O presidente da Câmara Municipal de Fornos de Algodres, Manuel Fonseca (PS), considerou hoje que o anúncio da reabertura do tribunal local que foi encerrado na última reforma do mapa judiciário repara uma “injustiça” para com o concelho. “É o reparar de uma injustiça que foi feita pelo anterior Governo. A anterior ministra da Justiça, de forma insensível, nunca olhou para o interior do país e fechou o tribunal de Fornos de Algodres sem falar com a autarquia nem com ninguém”, disse o autarca à agência Lusa.
A ministra da Justiça, Francisca Van Dunem, anunciou hoje que serão reativados 19 dos tribunais que foram encerrados na última reforma do mapa judiciário, na sua maioria instalados “no interior rural e envelhecido”.
A reabertura destes 19 tribunais, quatro deles na comarca de Vila Real, consta de um documento hoje entregue por Francisca Van Dunem aos deputados da comissão parlamentar dos Assuntos Constitucionais, Direitos, Liberdades e Garantias.
O autarca de Fornos de Algodres disse ainda à Lusa que acolhe com “muito agrado” e com “muita alegria” a notícia da reabertura do tribunal local, lembrando que, “mais uma vez, o PS, neste caso António Costa, está a cumprir as promessas que fez em campanha eleitoral”.
“Entendo que só o facto de reabrir o edifício e de as populações de Fornos de Algodres terem acesso à Justiça, em vez de irem a Gouveia, para mim, já é muito importante”, disse Manuel Fonseca, que aguarda pelas valências que o tribunal vai ter.
O autarca socialista vincou que o actual Governo “provou que é possível haver um tribunal em Fornos de Algodres”, como sempre foi defendido pela Câmara Municipal e pelos habitantes.

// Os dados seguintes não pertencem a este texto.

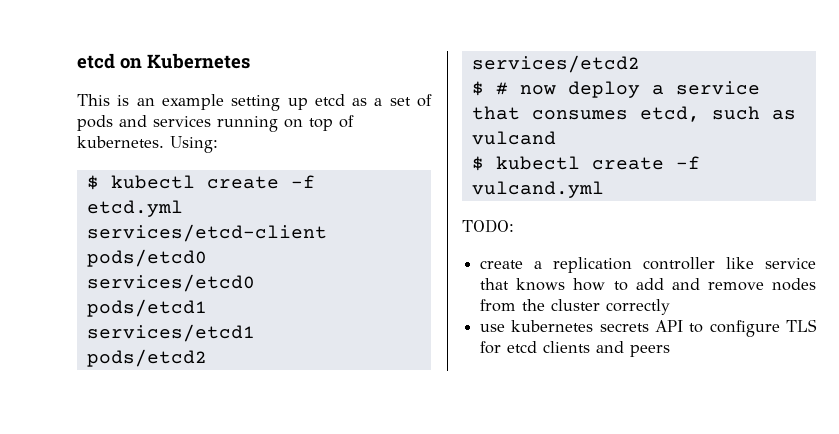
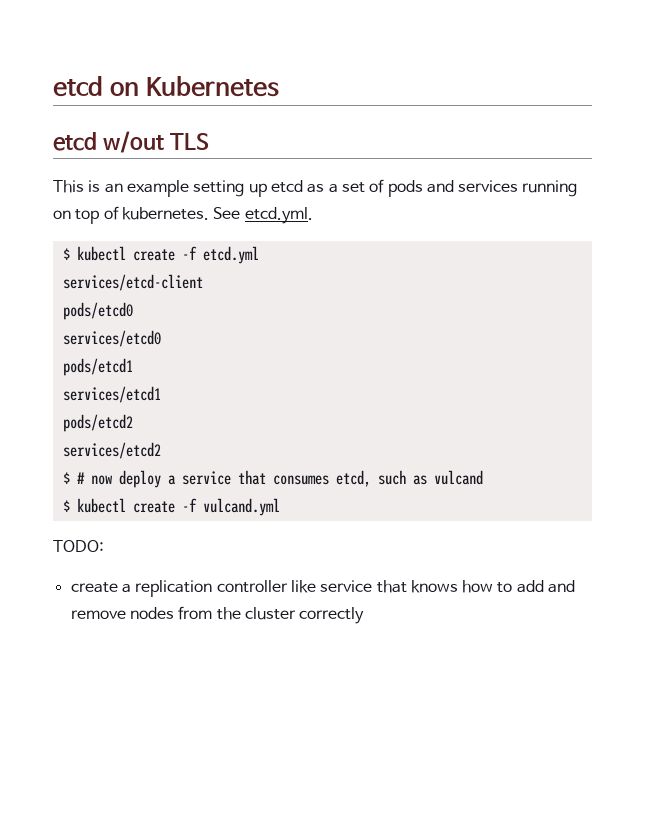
(250, 61) none -> [53,131,209,153] // etcd w/out TLS
[170,136,218,153] Using: -> [213,207,313,224] See etcd.yml.
[480,319,817,337] [480,341,671,357] // use kubernetes secrets API to configure TLS for etcd clients and peers -> (365, 615) none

A intenção do Ministério da Justiça ao reativar os tribunais extintos é aproximar a justiça dos cidadãos, passando a ser praticados obrigatoriamente actos judiciais nas atuais 27 secções de proximidade. Outra forma de aproximar a justiça dos cidadãos é “através do desdobramento de secções de Família e Menores e da diminuição das respetivas áreas de competência territorial, com a atribuição dessa competência a algumas das instâncias locais”, descreve o documento.
A reactivação dos tribunais visa “combater a desertificação do interior” e “facilitar o acesso das populações ao essencial da oferta judicial”. No distrito da Guarda, para além de Fornos de Algodres será também reativado o tribunal de Mêda.